Segment Open

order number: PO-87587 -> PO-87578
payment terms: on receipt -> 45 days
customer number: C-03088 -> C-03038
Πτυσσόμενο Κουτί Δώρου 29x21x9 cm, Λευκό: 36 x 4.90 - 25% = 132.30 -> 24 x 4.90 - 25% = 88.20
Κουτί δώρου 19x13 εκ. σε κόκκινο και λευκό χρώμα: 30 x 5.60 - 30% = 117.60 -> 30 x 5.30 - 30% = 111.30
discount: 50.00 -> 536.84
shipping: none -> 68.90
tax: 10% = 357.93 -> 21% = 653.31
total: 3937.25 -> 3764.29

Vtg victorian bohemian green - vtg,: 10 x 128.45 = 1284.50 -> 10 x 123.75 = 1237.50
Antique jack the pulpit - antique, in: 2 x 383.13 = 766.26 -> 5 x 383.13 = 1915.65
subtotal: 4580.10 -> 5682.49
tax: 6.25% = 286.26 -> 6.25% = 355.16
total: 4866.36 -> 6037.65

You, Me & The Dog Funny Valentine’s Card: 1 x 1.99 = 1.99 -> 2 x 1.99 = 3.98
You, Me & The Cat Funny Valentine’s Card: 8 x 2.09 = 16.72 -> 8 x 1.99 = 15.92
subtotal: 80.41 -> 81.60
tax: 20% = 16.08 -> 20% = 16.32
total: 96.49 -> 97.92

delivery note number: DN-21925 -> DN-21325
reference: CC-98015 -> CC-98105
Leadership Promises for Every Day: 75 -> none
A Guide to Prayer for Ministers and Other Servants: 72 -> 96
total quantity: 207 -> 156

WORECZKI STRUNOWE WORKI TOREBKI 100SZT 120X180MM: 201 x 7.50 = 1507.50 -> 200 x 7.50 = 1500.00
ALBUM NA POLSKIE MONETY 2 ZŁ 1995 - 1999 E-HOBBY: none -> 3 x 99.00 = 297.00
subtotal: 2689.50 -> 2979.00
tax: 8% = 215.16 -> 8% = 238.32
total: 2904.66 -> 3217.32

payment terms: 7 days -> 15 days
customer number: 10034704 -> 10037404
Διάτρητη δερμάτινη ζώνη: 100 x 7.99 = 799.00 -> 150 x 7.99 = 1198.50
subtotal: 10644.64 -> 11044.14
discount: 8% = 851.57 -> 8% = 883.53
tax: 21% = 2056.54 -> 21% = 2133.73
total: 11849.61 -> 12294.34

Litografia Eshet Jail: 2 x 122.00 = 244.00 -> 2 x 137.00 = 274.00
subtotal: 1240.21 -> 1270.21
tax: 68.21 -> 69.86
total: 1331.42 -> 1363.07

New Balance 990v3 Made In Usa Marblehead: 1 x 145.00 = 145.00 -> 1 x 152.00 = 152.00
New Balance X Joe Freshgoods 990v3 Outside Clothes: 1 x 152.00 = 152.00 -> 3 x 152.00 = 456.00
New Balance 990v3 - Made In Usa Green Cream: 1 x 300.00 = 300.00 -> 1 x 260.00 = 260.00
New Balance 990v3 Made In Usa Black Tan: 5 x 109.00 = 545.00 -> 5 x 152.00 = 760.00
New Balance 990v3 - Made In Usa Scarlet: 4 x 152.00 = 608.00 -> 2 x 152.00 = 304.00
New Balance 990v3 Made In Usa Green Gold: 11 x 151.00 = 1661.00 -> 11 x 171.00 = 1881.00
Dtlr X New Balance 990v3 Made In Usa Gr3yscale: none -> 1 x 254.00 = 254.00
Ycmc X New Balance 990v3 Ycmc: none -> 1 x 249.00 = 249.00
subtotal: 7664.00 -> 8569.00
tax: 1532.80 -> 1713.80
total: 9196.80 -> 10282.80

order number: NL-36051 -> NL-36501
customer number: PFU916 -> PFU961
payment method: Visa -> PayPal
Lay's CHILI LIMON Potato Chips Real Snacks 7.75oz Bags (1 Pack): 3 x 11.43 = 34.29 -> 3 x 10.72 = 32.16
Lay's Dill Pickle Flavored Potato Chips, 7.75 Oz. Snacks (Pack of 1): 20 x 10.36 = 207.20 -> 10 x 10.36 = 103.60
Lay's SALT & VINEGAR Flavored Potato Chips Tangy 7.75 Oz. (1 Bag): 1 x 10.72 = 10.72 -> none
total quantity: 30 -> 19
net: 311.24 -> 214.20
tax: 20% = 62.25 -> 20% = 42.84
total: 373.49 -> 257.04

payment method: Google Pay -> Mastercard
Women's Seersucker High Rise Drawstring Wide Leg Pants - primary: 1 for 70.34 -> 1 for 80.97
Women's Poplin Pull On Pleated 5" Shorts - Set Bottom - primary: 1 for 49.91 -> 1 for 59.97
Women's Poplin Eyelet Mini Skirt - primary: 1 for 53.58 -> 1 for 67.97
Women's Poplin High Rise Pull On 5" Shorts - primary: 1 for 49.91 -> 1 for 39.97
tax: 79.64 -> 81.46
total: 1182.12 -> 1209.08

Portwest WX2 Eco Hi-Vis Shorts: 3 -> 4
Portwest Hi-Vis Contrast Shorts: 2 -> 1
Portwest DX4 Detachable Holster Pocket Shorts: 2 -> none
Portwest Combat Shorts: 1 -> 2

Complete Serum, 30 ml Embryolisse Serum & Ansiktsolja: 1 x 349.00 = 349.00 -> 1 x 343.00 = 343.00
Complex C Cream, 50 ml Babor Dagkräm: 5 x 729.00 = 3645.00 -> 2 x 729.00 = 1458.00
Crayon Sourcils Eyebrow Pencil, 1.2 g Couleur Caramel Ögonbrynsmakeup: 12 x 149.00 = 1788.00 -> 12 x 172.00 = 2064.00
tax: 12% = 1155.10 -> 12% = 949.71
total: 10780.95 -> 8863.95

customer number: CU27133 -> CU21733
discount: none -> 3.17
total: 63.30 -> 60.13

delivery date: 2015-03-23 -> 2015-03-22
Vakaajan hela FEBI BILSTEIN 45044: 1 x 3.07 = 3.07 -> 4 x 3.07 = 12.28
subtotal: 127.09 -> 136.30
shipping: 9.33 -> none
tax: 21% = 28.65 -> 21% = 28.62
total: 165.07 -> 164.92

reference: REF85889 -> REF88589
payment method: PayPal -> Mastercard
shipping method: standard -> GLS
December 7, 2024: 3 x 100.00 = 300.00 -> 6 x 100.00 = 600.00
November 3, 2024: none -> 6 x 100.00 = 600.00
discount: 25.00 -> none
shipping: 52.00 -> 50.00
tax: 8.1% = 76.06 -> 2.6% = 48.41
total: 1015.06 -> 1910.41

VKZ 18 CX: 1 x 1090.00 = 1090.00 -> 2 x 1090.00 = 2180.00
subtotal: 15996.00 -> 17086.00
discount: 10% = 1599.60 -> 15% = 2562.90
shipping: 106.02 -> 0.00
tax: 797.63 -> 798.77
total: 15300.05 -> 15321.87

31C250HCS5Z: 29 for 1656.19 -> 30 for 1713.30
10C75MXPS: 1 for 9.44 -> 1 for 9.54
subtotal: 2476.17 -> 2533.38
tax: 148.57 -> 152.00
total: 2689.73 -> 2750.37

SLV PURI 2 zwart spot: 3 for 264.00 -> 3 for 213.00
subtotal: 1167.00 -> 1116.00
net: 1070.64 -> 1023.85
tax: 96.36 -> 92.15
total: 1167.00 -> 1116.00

Segment Closed

#### TASK BRIEF
One number only, please: the count of lines in the data that hold the word "terms".

#### EXERCISE ANSWER
2